Regulators

I&B ministry helpless on high music royalty

http://www.indiantelevision.com/sites/drupal7.indiantelevision.co.in/files/styles/smartcrop_800x800/public/images/tv-images/2016/07/05/Untitled-1_1.jpg?itok=qRebATXo

NEW DELHI: The government has literally washed its hands off radio FM players’ plea on high music royalty fee.

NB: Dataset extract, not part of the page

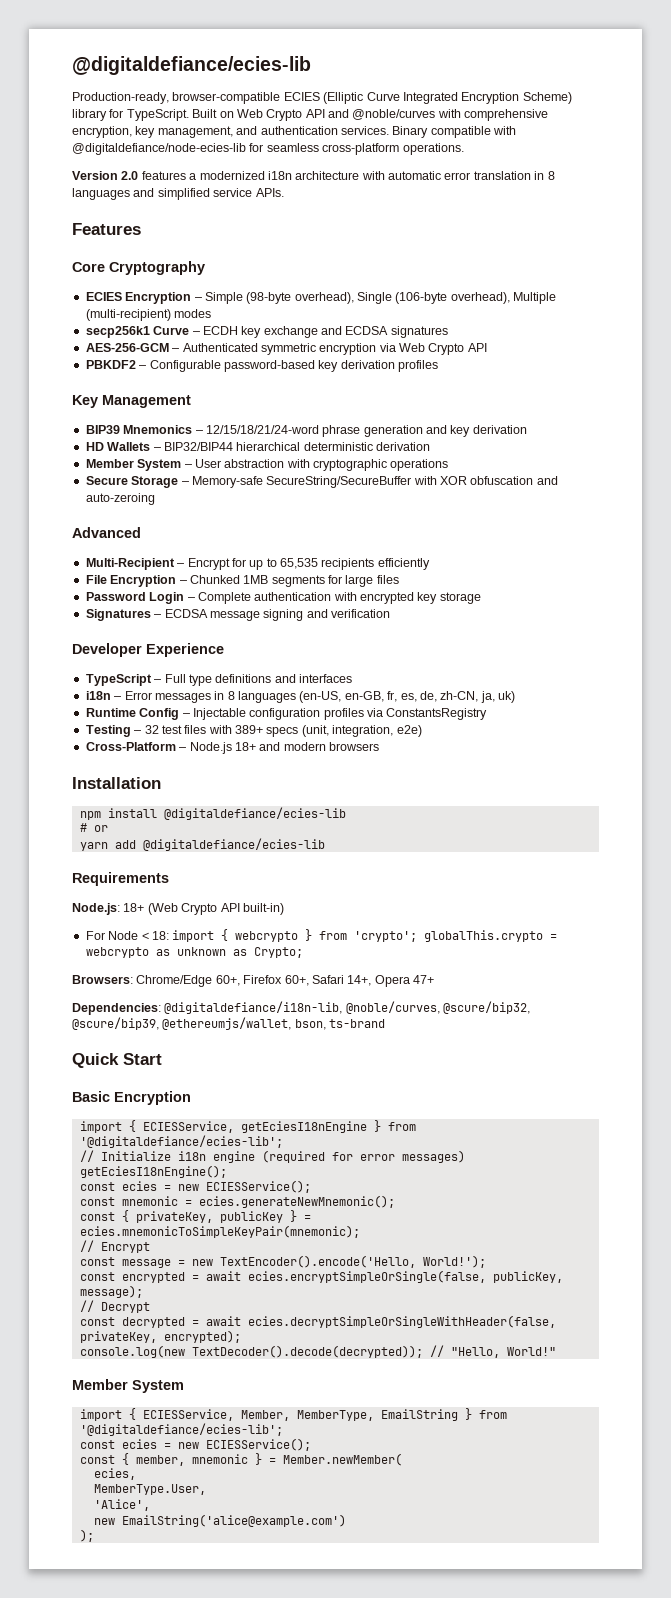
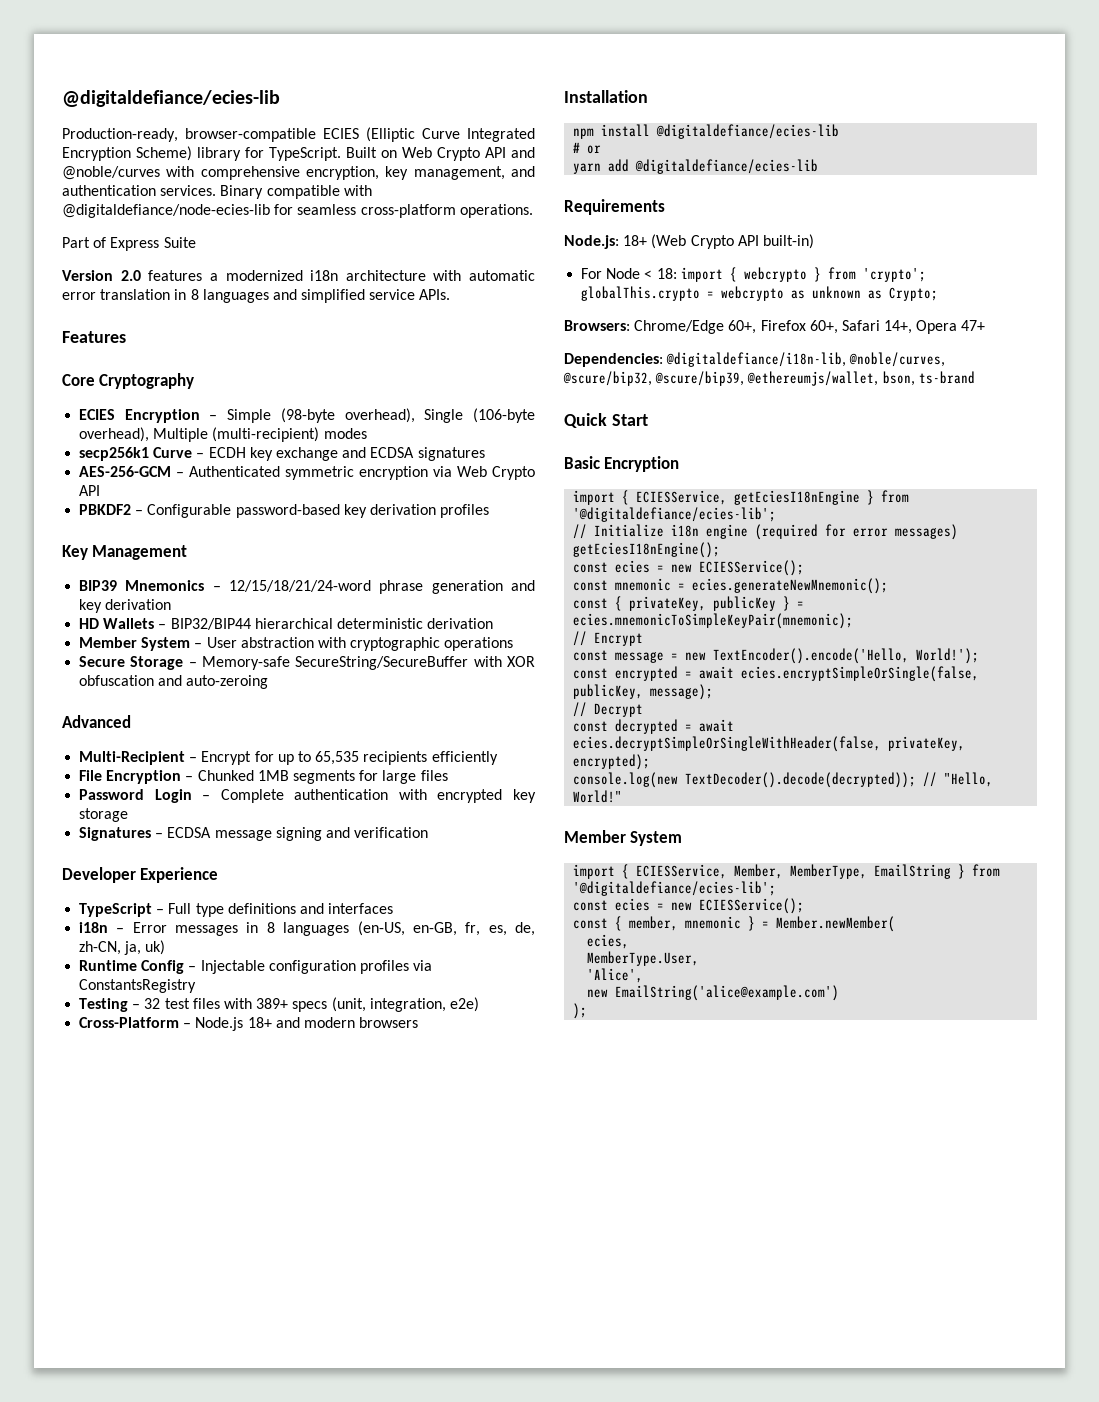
+ Part of Express Suite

In the absence of a single collection agency for music rights fee from FM radio stations, mangers of the 287-odd new FM frequencies had asked the government to intervene and help form a single company for music rights collection as this vexed issue was threatening to throw many a business model off gear.

An official of the information and broadcasting ministry said, “The issue relates to IPR, which is in the domain of the human resources development (HRD) ministry. We cannot intervene on every aspects of a business.”

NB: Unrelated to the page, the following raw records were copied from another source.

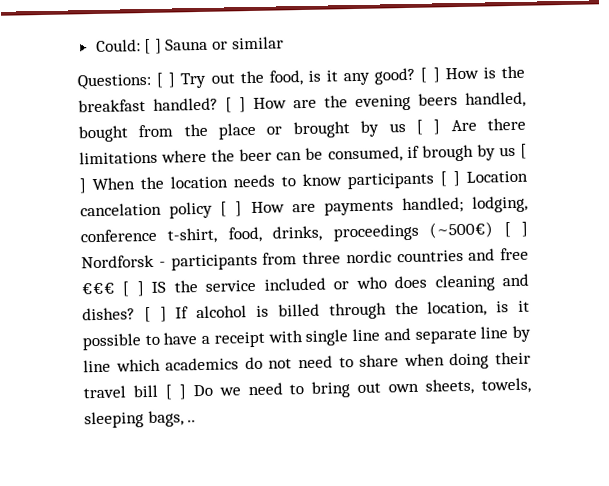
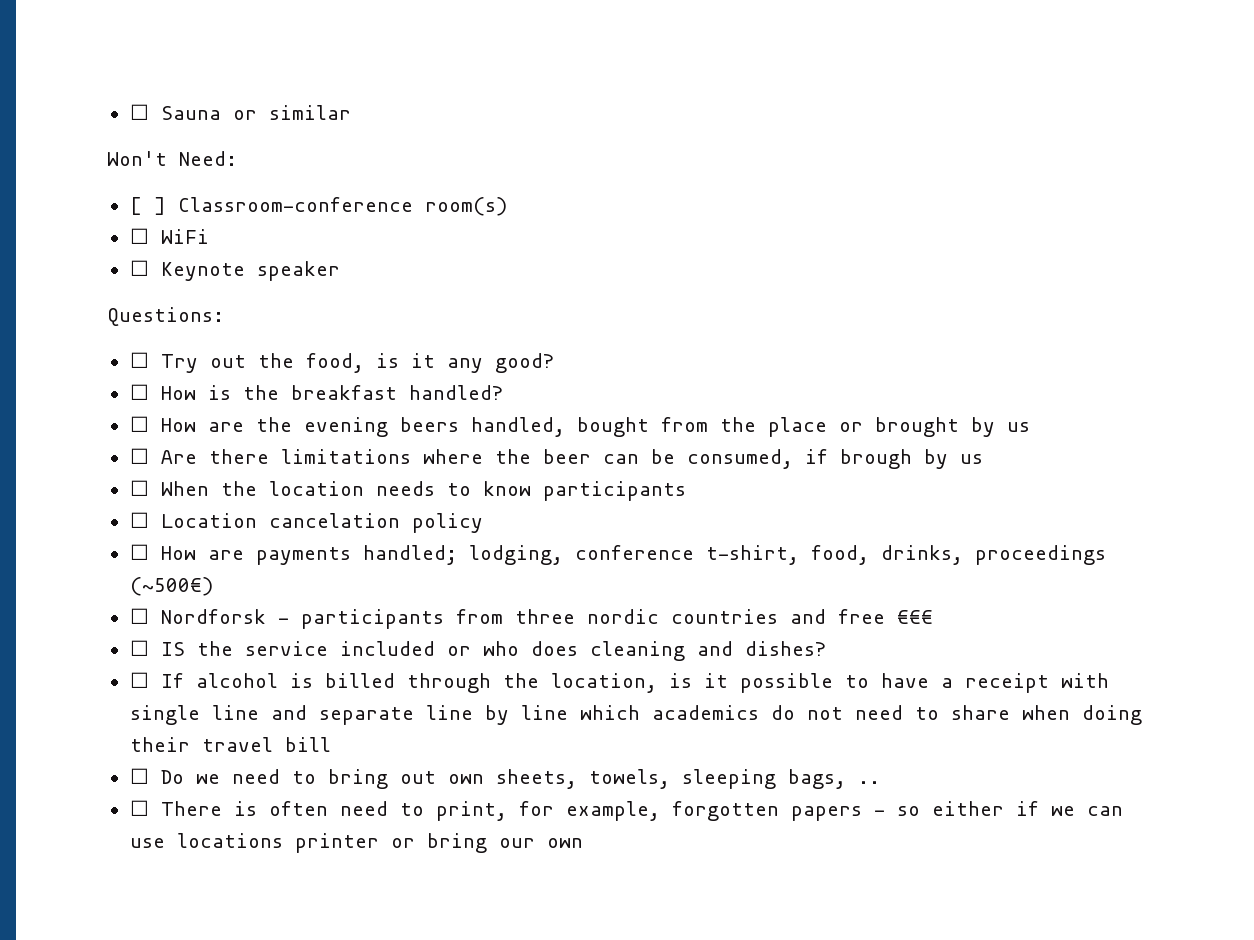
- Could: [ ] Sauna or similar
+ ☐ Sauna or similar
- Questions: [ ] Try out the food, is it any good? [ ] How is the breakfast handled? [ ] How are the evening beers handled, bought from the place or brought by us [ ] Are there limitations where the beer can be consumed, if brough by us [ ] When the location needs to know participants [ ] Location cancelation policy [ ] How are payments handled;
+ Won't Need:
+ [ ] Classroom-conference room(s)
+ ☐ WiFi
+ ☐ Keynote speaker
+ Questions:
+ ☐ Try out the food, is it any good?
+ ☐ How is the breakfast handled?
+ ☐ How are the evening beers handled, bought from the place or brought by us
+ ☐ Are there limitations where the beer can be consumed, if brough by us
+ ☐ When the location needs to know participants
+ ☐ Location cancelation policy
+ ☐ How are payments handled;
- lodging, conference t-shirt, food, drinks, proceedings (~500€) [ ] Nordforsk - participants from three nordic countries and free €€€ [ ] IS the service included or who does cleaning and dishes? [ ] If alcohol is billed through the location, is it possible to have a receipt with single line and separate line by line which academics do not need to share when doing their travel bill [ ] Do we need to bring out own sheets, towels, sleeping bags, ..
+ lodging, conference t-shirt, food, drinks, proceedings (~500€)
+ ☐ Nordforsk - participants from three nordic countries and free €€€
+ ☐ IS the service included or who does cleaning and dishes?
+ ☐ If alcohol is billed through the location, is it possible to have a receipt with single line and separate line by line which academics do not need to share when doing their travel bill
+ ☐ Do we need to bring out own sheets, towels, sleeping bags, ..
+ ☐ There is often need to print, for example, forgotten papers - so either if we can use locations printer or bring our own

The official added that the concerns of the private radio FM operators have been conveyed to the HRD ministry and now it’s up to it to do address the issue.

Explaining further the I&B ministry’s helplessness in this regard, the official said, “Our business is to frame a regulatory framework. We cannot really help if other aspects of the business (in this case FM radio) fall within the jurisdiction of other government agencies.”

Why is the music rights issue snowballing into a major controversy? First, multiplicity of organizations that claim to be protecting the rights of performing artistes and their works and second, the absence of a regulator, which could go into such matters in details quickly to come out with feasible solutions.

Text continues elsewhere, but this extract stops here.